## Exercise instructions
Restate all the data word for word and omit the pictures.

## Exercise material

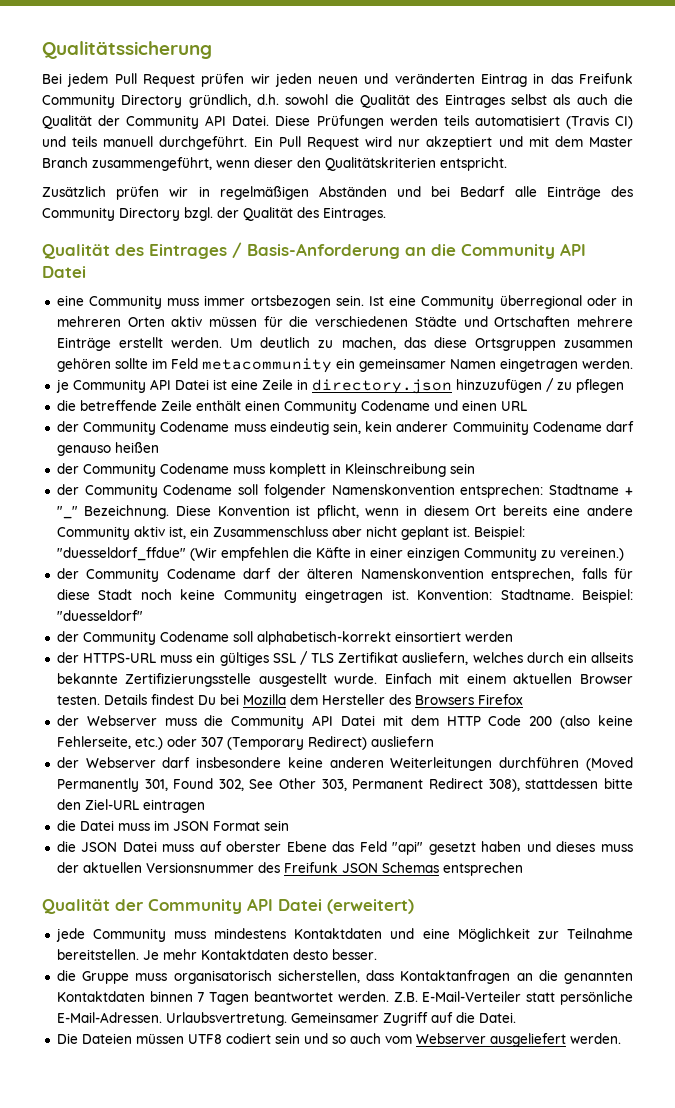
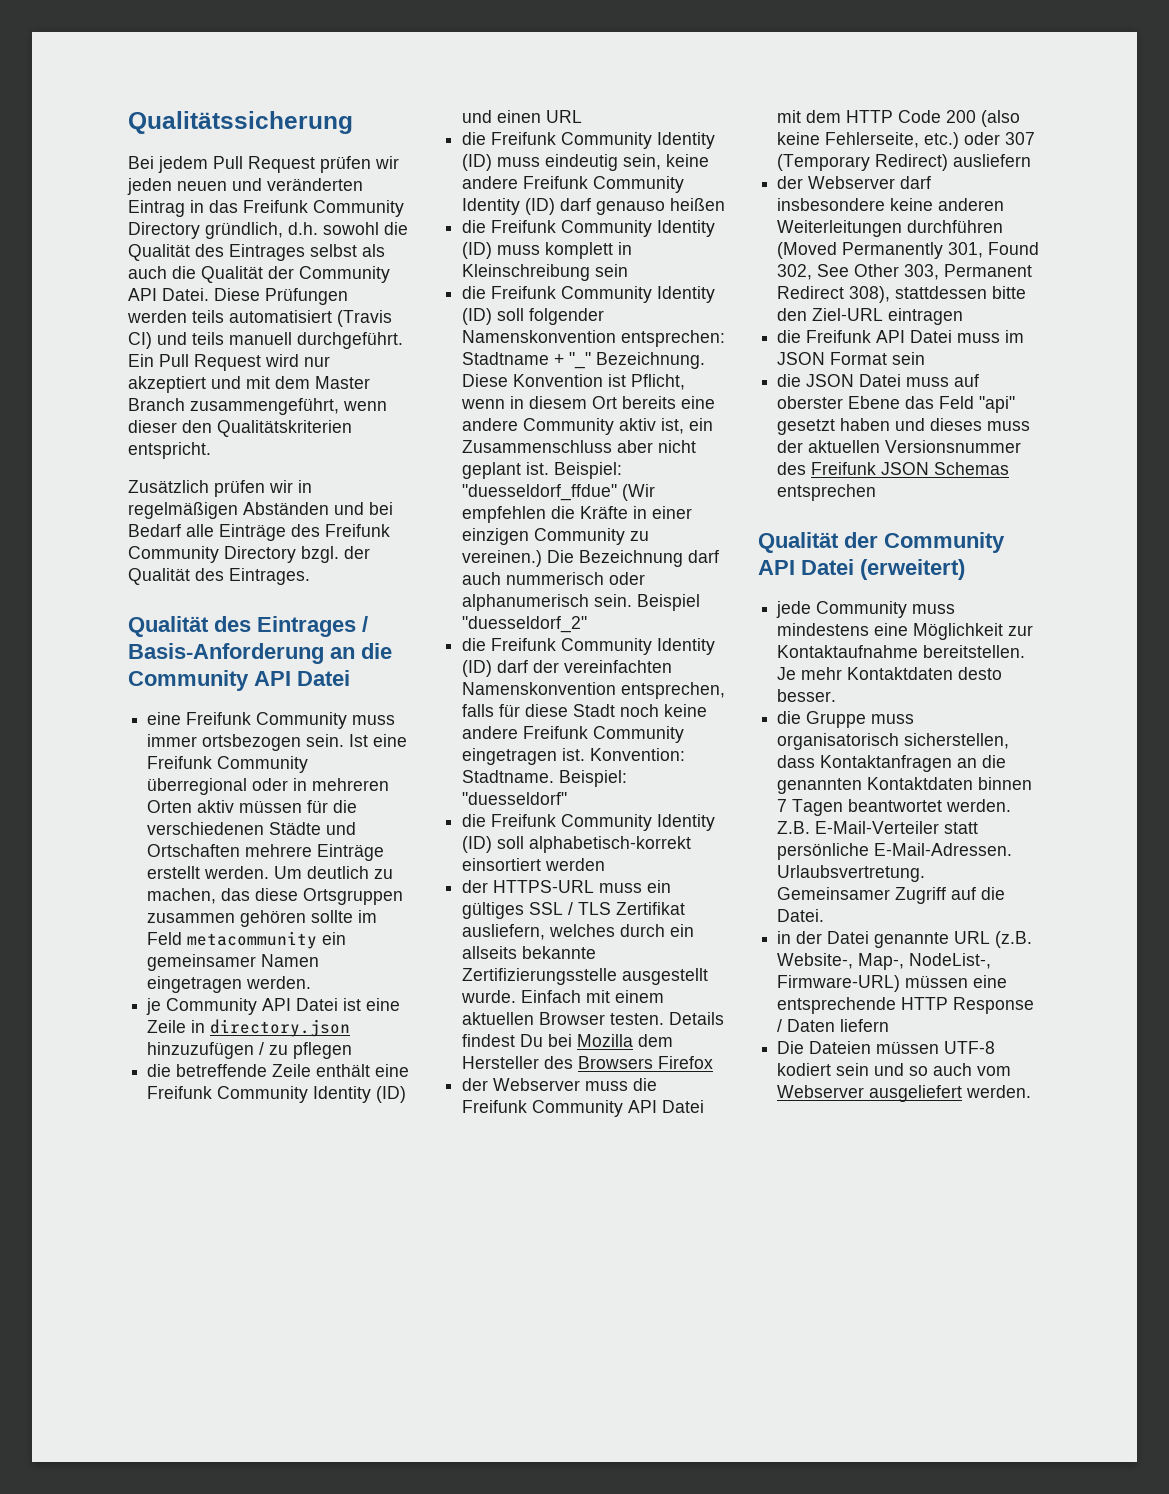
(633, 191) none -> [325,524,390,537] Freifunk
(84, 300) none -> [186,712,252,725] Freifunk
(417, 300) none -> [147,756,213,769] Freifunk
[244,400,527,414] [56,421,634,435] [56,442,159,456] [56,463,229,477] einen Community Codename und einen URL // der Community Codename muss eindeutig sein, kein anderer Commuinity Codename darf genauso heißen // der Community Codename -> [375,1064,410,1077] [147,1086,407,1103] [462,110,583,123] [462,132,716,149] [462,154,710,171] [462,176,685,193] [462,198,726,215] [462,220,716,237] [462,242,493,259] eine Freifunk Community Identity (ID) und einen URL // die Freifunk Community Identity (ID) muss eindeutig sein, keine andere Freifunk Community Identity (ID) darf genauso heißen // die Freifunk Community Identity (ID)
[56,484,233,498] der Community Codename -> [462,286,716,303] [462,308,493,325] die Freifunk Community Identity (ID)
[316,505,359,519] pflicht, -> [631,374,686,390] Pflicht,
[315,547,351,558] Käfte -> [580,506,629,519] Kräfte
[56,568,236,582] // der Community Codename -> [547,550,720,567] [462,572,646,585] [462,594,701,611] [462,616,588,633] [462,638,716,655] [462,660,493,677] Die Bezeichnung darf auch nummerisch oder alphanumerisch sein. Beispiel "duesseldorf_2" // die Freifunk Community Identity (ID)
[307,568,354,579] älteren -> [564,660,673,673] vereinfachten
(216, 594) none -> [462,726,589,739] andere Freifunk
[56,631,229,645] der Community Codename -> [462,814,716,831] [462,836,493,853] die Freifunk Community Identity (ID)
(224, 720) none -> [462,1100,528,1113] Freifunk
(76, 825) none -> [806,330,906,343] Freifunk API
[294,928,415,939] Kontaktdaten und -> (870, 629) none
[567,928,633,939] Teilnahme -> [777,645,919,658] Kontaktaufnahme
(516, 1017) none -> [777,931,1033,948] [777,953,992,970] [777,975,1008,992] [777,997,1035,1014] [777,1019,890,1032] // in der Datei genannte URL (z.B. Website-, Map-, NodeList-, Firmware-URL) müssen eine entsprechende HTTP Response / Daten liefern
[187,1033,271,1044] UTF8 codiert -> [944,1041,996,1054] [777,1063,832,1076] UTF-8 kodiert

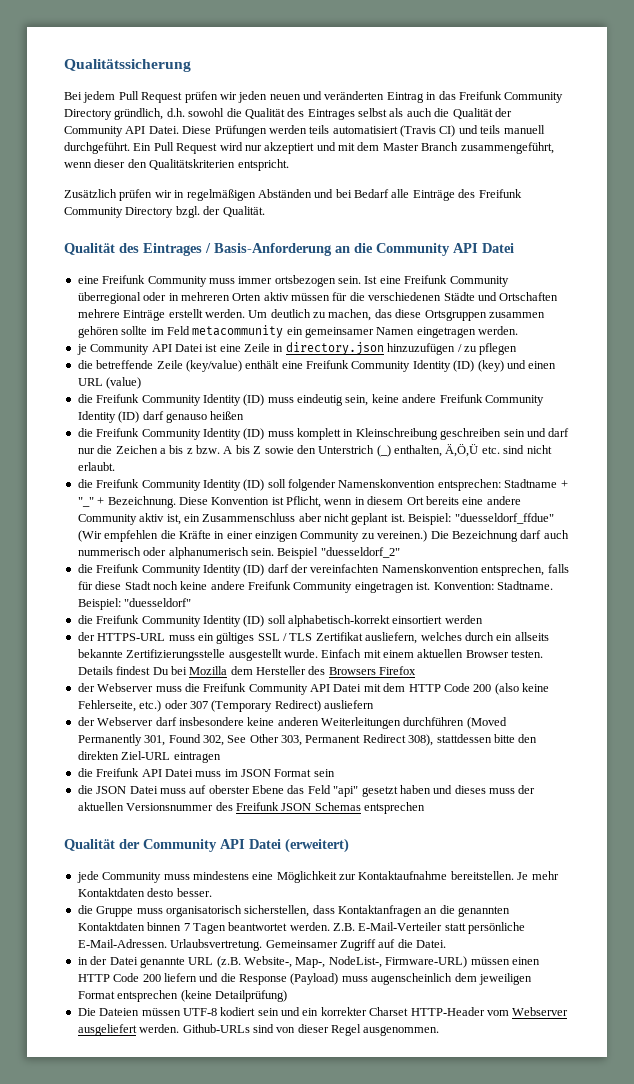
[128,568,310,585] Qualität des Eintrages. -> [222,206,265,217] Qualität.
(312, 1070) none -> [185,360,242,372] (key/value)
(407, 1094) none -> [477,360,504,372] (key)
(583, 116) none -> [106,377,142,389] (value)
[595,264,629,277] sein -> [440,428,570,440] [77,444,552,457] [77,462,115,471] geschreiben sein und darf nur die Zeichen a bis z bzw. A bis Z sowie den Unterstrich (_) enthalten, Ä,Ö,Ü etc. sind nicht erlaubt.
(592, 360) none -> [97,497,105,505] +
(808, 314) none -> [77,751,119,760] direkten
[973,975,1008,988] [777,997,1035,1014] [777,1019,890,1032] eine entsprechende HTTP Response / Daten liefern -> [511,957,540,965] [77,973,532,985] [77,990,287,1002] einen HTTP Code 200 liefern und die Response (Payload) muss augenscheinlich dem jeweiligen Format entsprechen (keine Detailprüfung)
[909,1063,1012,1076] [777,1085,1032,1102] so auch vom Webserver ausgeliefert werden. -> [302,1007,569,1016] [77,1024,440,1036] ein korrekter Charset HTTP-Header vom Webserver ausgeliefert werden. Github-URLs sind von dieser Regel ausgenommen.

## Task output
(633, 191) none -> [325,524,390,537] Freifunk
(84, 300) none -> [186,712,252,725] Freifunk
(417, 300) none -> [147,756,213,769] Freifunk
[244,400,527,414] [56,421,634,435] [56,442,159,456] [56,463,229,477] einen Community Codename und einen URL // der Community Codename muss eindeutig sein, kein anderer Commuinity Codename darf genauso heißen // der Community Codename -> [375,1064,410,1077] [147,1086,407,1103] [462,110,583,123] [462,132,716,149] [462,154,710,171] [462,176,685,193] [462,198,726,215] [462,220,716,237] [462,242,493,259] eine Freifunk Community Identity (ID) und einen URL // die Freifunk Community Identity (ID) muss eindeutig sein, keine andere Freifunk Community Identity (ID) darf genauso heißen // die Freifunk Community Identity (ID)
[56,484,233,498] der Community Codename -> [462,286,716,303] [462,308,493,325] die Freifunk Community Identity (ID)
[316,505,359,519] pflicht, -> [631,374,686,390] Pflicht,
[315,547,351,558] Käfte -> [580,506,629,519] Kräfte
[56,568,236,582] // der Community Codename -> [547,550,720,567] [462,572,646,585] [462,594,701,611] [462,616,588,633] [462,638,716,655] [462,660,493,677] Die Bezeichnung darf auch nummerisch oder alphanumerisch sein. Beispiel "duesseldorf_2" // die Freifunk Community Identity (ID)
[307,568,354,579] älteren -> [564,660,673,673] vereinfachten
(216, 594) none -> [462,726,589,739] andere Freifunk
[56,631,229,645] der Community Codename -> [462,814,716,831] [462,836,493,853] die Freifunk Community Identity (ID)
(224, 720) none -> [462,1100,528,1113] Freifunk
(76, 825) none -> [806,330,906,343] Freifunk API
[294,928,415,939] Kontaktdaten und -> (870, 629) none
[567,928,633,939] Teilnahme -> [777,645,919,658] Kontaktaufnahme
(516, 1017) none -> [777,931,1033,948] [777,953,992,970] [777,975,1008,992] [777,997,1035,1014] [777,1019,890,1032] // in der Datei genannte URL (z.B. Website-, Map-, NodeList-, Firmware-URL) müssen eine entsprechende HTTP Response / Daten liefern
[187,1033,271,1044] UTF8 codiert -> [944,1041,996,1054] [777,1063,832,1076] UTF-8 kodiert

[128,568,310,585] Qualität des Eintrages. -> [222,206,265,217] Qualität.
(312, 1070) none -> [185,360,242,372] (key/value)
(407, 1094) none -> [477,360,504,372] (key)
(583, 116) none -> [106,377,142,389] (value)
[595,264,629,277] sein -> [440,428,570,440] [77,444,552,457] [77,462,115,471] geschreiben sein und darf nur die Zeichen a bis z bzw. A bis Z sowie den Unterstrich (_) enthalten, Ä,Ö,Ü etc. sind nicht erlaubt.
(592, 360) none -> [97,497,105,505] +
(808, 314) none -> [77,751,119,760] direkten
[973,975,1008,988] [777,997,1035,1014] [777,1019,890,1032] eine entsprechende HTTP Response / Daten liefern -> [511,957,540,965] [77,973,532,985] [77,990,287,1002] einen HTTP Code 200 liefern und die Response (Payload) muss augenscheinlich dem jeweiligen Format entsprechen (keine Detailprüfung)
[909,1063,1012,1076] [777,1085,1032,1102] so auch vom Webserver ausgeliefert werden. -> [302,1007,569,1016] [77,1024,440,1036] ein korrekter Charset HTTP-Header vom Webserver ausgeliefert werden. Github-URLs sind von dieser Regel ausgenommen.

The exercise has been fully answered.